Negara-negara digdaya yang berusaha menjajah Afghanistan pun gagal dan dipaksa mundur.

"Negara Afghanistan ini rakyatnya luar biasa, selama 20 tahun terakhir konflik terus menerus. Sebelumnya, Inggris yang mau menjajah Afghanistan dikalahkan pada 1918. Tahun 80-an Uni Soviet masuk untuk mendorong komunisme di sana, juga mundur teratur. Sekarang Amerika kita tahu semua sudah terakhir menginjakkan kaki di Afghanistan. Semua negara besar kalah dalam konflik di sana," kata JK, dalam webinar CDCC 'The Phenomenon of Taliban and the Future of Peace and Reconsiliation in Afghanistan', Jumat (3/9/2021).

"Kemudian banyak konflik internalnya. Di-coup oleh PM-nya pada tahun 73, kemudian masuk Rusia, dilawan oleh Mujahidin. Konflik dengan Taliban, Taliban menang. Setelah itu terjadi peristiwa 11 September di Amerika. Amerika kemudian mencari Osama Bin Laden, dan upaya demokratisasi, mendudukilah Afghanistan selama 20 tahun. Semua negara besar dikalahkan," imbuhnya.

JK pun berbagi pertanyaan besar akan seperti apa Afghanistan ke depannya.

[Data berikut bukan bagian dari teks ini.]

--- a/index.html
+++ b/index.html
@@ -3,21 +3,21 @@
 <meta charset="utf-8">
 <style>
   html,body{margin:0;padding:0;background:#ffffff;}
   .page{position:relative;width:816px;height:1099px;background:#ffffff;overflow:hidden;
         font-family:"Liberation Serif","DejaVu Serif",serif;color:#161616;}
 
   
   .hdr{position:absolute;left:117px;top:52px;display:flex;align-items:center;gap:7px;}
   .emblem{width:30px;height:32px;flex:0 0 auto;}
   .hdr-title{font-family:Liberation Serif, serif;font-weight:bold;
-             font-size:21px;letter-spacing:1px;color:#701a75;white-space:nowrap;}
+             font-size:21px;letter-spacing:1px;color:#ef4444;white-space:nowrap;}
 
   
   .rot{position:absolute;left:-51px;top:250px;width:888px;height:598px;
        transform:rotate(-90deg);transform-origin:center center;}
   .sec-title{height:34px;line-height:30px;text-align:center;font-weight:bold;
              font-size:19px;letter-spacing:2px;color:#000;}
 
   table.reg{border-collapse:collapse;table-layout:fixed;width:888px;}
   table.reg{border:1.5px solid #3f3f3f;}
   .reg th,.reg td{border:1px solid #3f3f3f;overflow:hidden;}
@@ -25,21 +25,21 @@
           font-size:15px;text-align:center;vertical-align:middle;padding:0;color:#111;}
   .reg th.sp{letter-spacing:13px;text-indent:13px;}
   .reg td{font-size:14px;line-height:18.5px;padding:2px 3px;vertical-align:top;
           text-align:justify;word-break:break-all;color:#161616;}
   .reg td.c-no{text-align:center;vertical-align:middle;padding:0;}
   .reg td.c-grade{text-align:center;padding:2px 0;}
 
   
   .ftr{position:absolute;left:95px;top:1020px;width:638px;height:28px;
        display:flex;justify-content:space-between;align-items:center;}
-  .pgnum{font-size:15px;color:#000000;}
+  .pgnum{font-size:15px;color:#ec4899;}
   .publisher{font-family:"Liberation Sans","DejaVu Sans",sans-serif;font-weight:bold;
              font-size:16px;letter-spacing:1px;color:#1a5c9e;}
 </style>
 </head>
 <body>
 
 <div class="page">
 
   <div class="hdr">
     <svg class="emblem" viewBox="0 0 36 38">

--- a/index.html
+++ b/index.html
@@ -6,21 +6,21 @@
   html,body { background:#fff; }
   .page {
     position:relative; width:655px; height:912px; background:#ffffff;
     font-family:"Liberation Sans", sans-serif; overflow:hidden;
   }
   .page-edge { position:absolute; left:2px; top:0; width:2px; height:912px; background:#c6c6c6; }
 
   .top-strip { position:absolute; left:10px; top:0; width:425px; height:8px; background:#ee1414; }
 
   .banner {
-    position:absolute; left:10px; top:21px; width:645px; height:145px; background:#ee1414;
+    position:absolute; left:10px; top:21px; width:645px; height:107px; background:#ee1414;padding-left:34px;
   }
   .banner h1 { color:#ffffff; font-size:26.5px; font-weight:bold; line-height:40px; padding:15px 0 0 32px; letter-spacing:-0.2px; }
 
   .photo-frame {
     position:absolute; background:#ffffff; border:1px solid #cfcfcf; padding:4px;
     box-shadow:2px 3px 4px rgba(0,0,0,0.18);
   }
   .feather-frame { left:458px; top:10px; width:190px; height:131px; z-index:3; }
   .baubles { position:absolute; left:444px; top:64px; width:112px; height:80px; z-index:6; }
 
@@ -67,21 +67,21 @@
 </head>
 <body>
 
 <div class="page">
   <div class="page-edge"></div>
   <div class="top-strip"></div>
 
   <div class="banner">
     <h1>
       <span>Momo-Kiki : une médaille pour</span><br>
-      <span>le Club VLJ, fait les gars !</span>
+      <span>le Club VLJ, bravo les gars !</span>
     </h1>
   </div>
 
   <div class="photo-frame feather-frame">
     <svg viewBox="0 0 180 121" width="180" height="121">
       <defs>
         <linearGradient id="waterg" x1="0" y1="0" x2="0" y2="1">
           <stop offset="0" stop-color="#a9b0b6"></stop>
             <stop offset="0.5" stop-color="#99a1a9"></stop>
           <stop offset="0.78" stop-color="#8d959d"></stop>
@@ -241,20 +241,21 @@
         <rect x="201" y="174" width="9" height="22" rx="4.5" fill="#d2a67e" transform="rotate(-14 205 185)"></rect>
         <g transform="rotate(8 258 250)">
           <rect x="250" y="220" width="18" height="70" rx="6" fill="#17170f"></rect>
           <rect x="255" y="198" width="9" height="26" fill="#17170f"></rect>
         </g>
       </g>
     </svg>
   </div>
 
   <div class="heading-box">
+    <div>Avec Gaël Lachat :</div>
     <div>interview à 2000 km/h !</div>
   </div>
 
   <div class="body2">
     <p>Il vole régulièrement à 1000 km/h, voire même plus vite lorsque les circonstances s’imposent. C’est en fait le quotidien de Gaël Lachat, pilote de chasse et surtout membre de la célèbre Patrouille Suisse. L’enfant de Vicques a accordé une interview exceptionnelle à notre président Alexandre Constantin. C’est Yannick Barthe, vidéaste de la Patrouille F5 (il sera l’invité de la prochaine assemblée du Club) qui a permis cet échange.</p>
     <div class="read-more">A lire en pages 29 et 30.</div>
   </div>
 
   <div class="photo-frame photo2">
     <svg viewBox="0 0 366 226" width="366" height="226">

Menurutnya tak bisa disalahkan ketika rakyat Afghanistan berpikir pemerintahan Taliban ke depan akan sama dengan pemerintahan Taliban 25 tahun silam. Sebab hal itu sudah menjadi trauma bagi rakyat Afghanistan.

Pemerintahan Taliban ke depan tak mudah dianalisa, kata JK, sebab hal tersebut sangat bergantung pada informasi yang dikeluarkan dan apa yang dilakukan oleh mereka.

Merujuk pada yang disampaikan pembicara pemerintah Afghanistan menyatakan pemerintahan kali ini akan lebih terbuka.

Hanya JK mengingatkan pelaksanaan di lapangan belum tentu bakal seperti pernyataan yang dilontarkan.

"Contohnya saja Gubernur Bank Sentral-nya yang baru itu (hanya) tamat SD kelas 3, pemegang kasirnya Taliban. Bagaimana memerintah dengan cara seperti itu? Dan juga menteri-menterinya juga diresmikan dalam beberapa hari ke depan," ucapnya.

Dia berujar banyak pihak di Afghanistan yang pesimis dengan situasi tersebut. Namun, JK mengajak semua pihak realistik bahwa Afghanistan di bawah Taliban pasti akan berubah.

Sebab jikalau Taliban mengulangi pemerintahan 25 tahun silam kemungkinan pemerintah Afghanistan tak akan mendapat respect dan pengakuan dari negara lain.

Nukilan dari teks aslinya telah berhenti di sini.